Getting My Bearings
Those first few times I stumbled out of my new apartment and into the blustery, cold air of Seoul, my eyes were fixed on my cellphone screen and the little blue dot slowly sliding along the suggested route to the health center. When I had a long stretch of road before me and no upcoming turns to navigate, I made sure to look up and around at the buildings that crowded the skyline while warming my hands in my pockets. Tucked away, the weight of my phone had the reassuring heft of a lodestone.
As long as my phone was with me (and charged), I could go anywhere. I could look up the nearest cafe, translate an unfamiliar word, or double check bus schedules. But even though I knew exactly where I was—there, that quivering blue dot on a grid—I had exactly no clue where I was.
My street corner before trash pick-up.
My approximately 17-minute walk to and from work was the first route I memorized. Then, I started piecing together the turns I took after clambering down from the bus at the nearest stop. 스포월드, 라움아트센터. Or climbing up the stairs from the subway station. 언주역. Now, I branch out onto side streets when I need to grab breakfast before I get to school or top up my transportation card.
충현 교회, Chunghyeon Church. Even when I can't see the church itself, spotting one of its spires lets me know I'm just two blocks away from home.

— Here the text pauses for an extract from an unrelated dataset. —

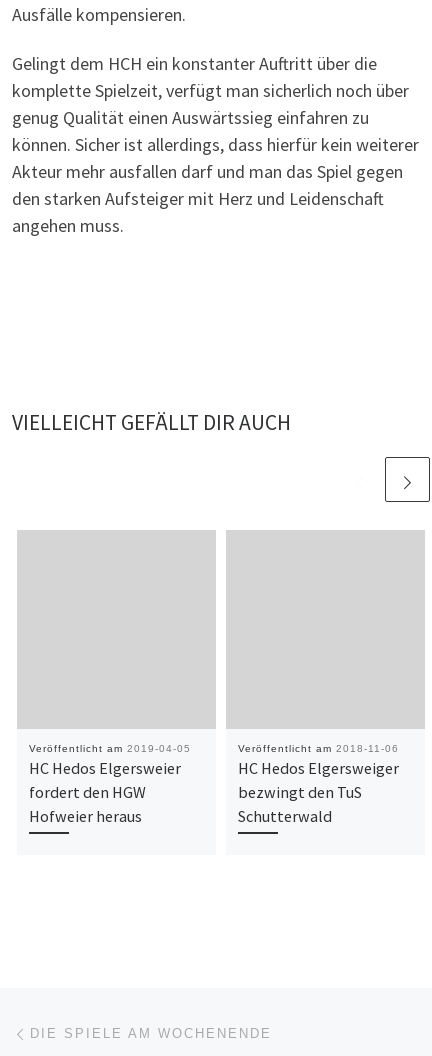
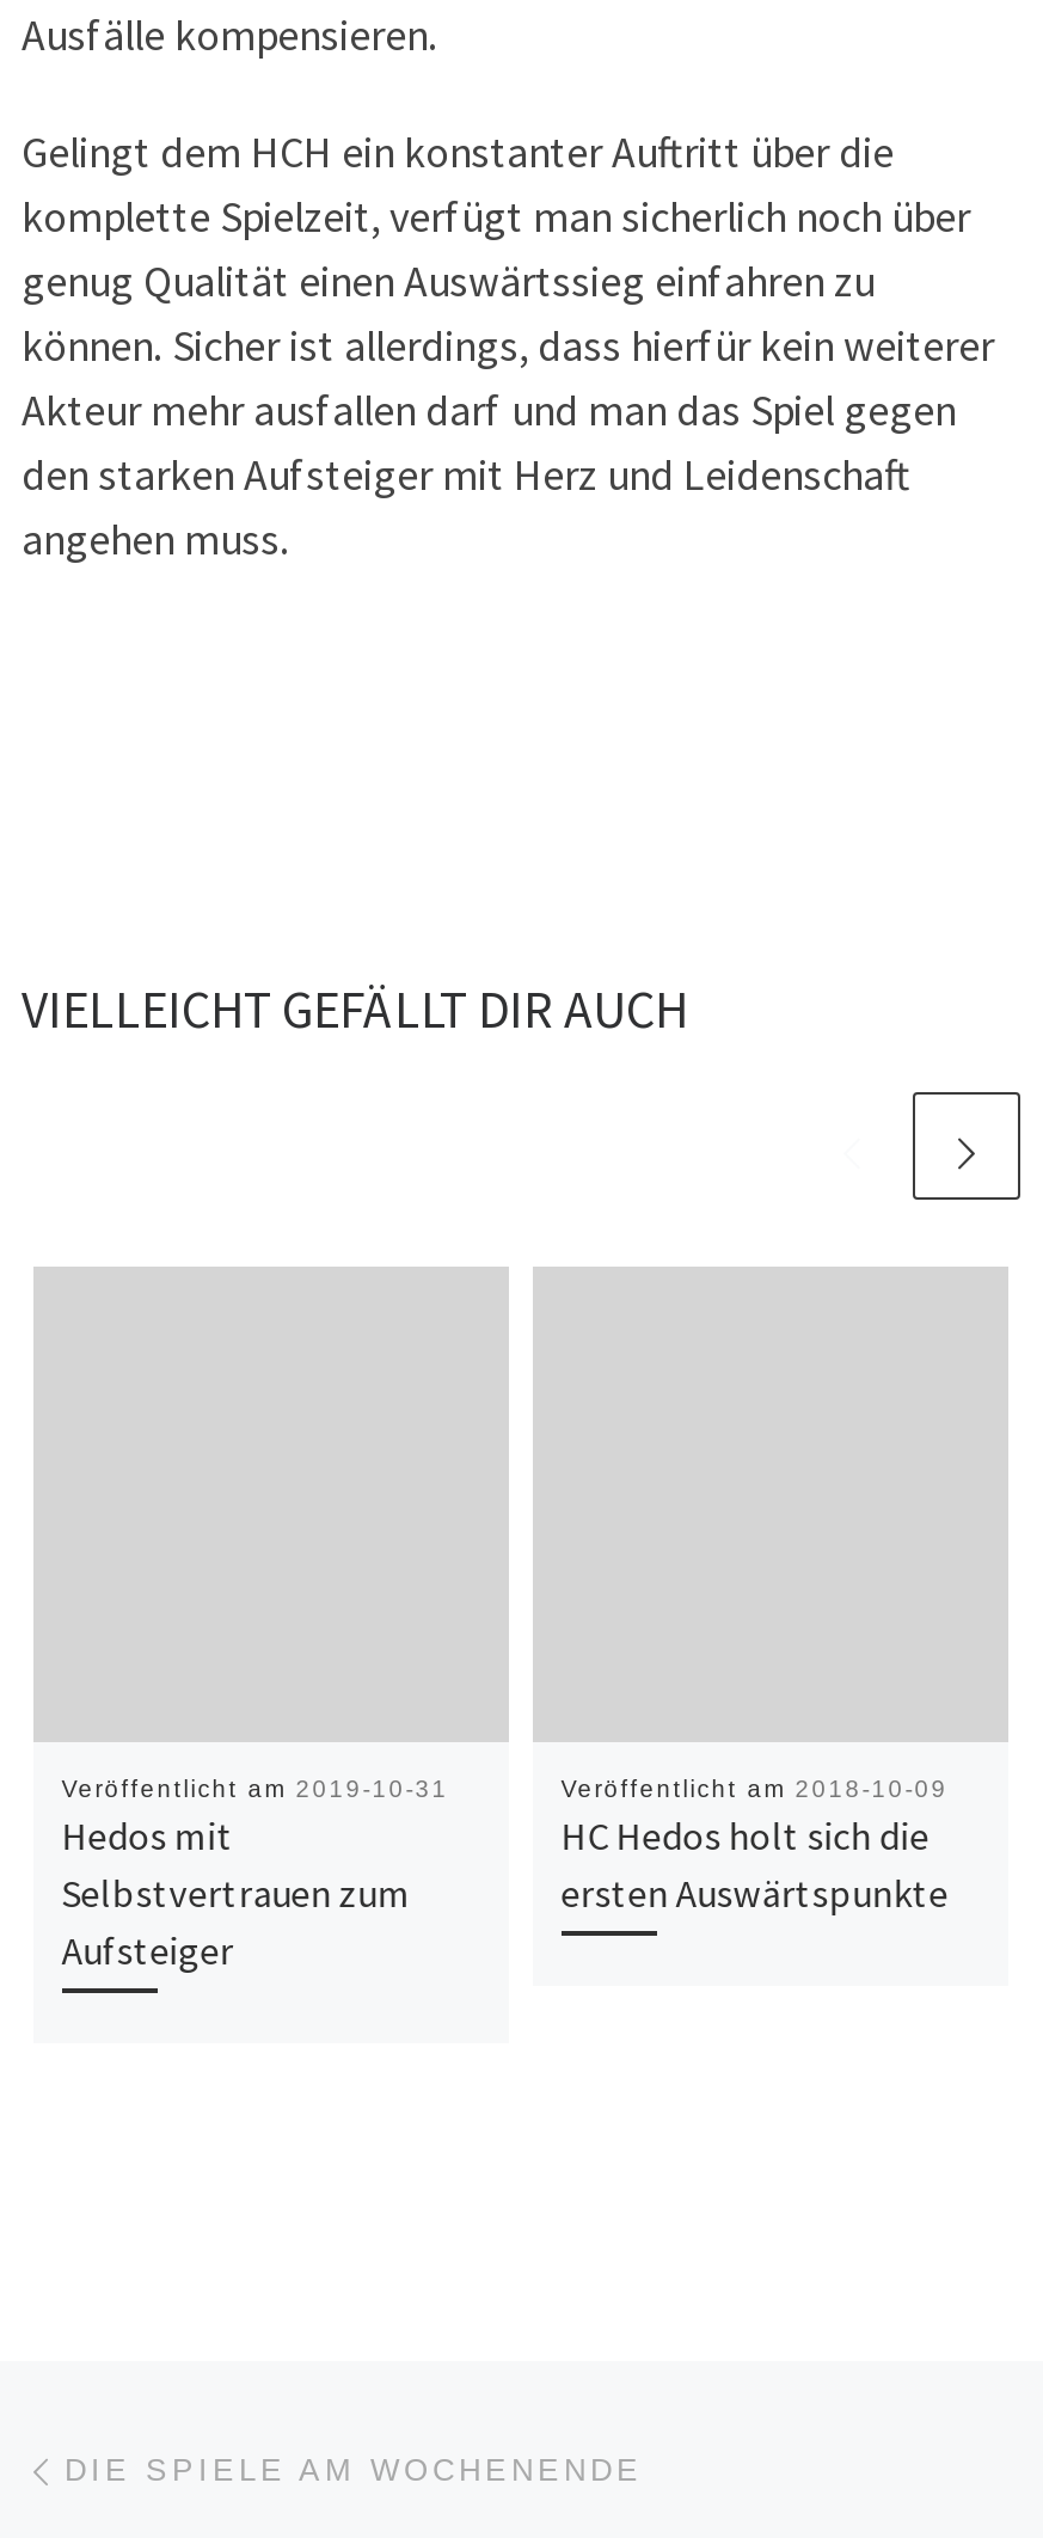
[29,743,191,826] Veröffentlicht am 2019-04-05 | HC Hedos Elgersweier | fordert den HGW | Hofweier heraus -> [61,1775,449,1974] Veröffentlicht am 2019-10-31 | Hedos mit | Selbstvertrauen zum | Aufsteiger
[238,743,399,826] Veröffentlicht am 2018-11-06 | HC Hedos Elgersweiger | bezwingt den TuS | Schutterwald -> [561,1775,948,1916] Veröffentlicht am 2018-10-09 | HC Hedos holt sich die | ersten Auswärtspunkte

I'd consider myself a fairly observant person, but I've always struggled with directions. I'm the type to wander a little too long in a Target parking lot or walk five minutes in the wrong direction before realizing my mistake. I second guess myself.
Not long before coming here, I learned the term for this, uh, disposition, in Korean: 길치, gilchi. Bad with directions.
Because it seems inevitable, I dread the day where merely being "bad with directions" unfolds into becoming seriously lost, which would be easy without my cellphone (or service). The fear of losing my way is exacerbated by feeling my grasp of the language to be currently clumsy. Could I trust myself in that situation?
Honestly, I'd rather not find out, so I make sure my phone is charged before I go out and bring my charger with me when I'm traveling out of my district. But I'm also learning to keep my head up, literally—I'm challenging myself to choose landmarks and memorize right turns until it becomes second nature. I want to replace the gray, featureless map with more and more of my neighborhood—the dessert cafe, the dry cleaner, the convenience store with the good ATM—and let go of the blue dot.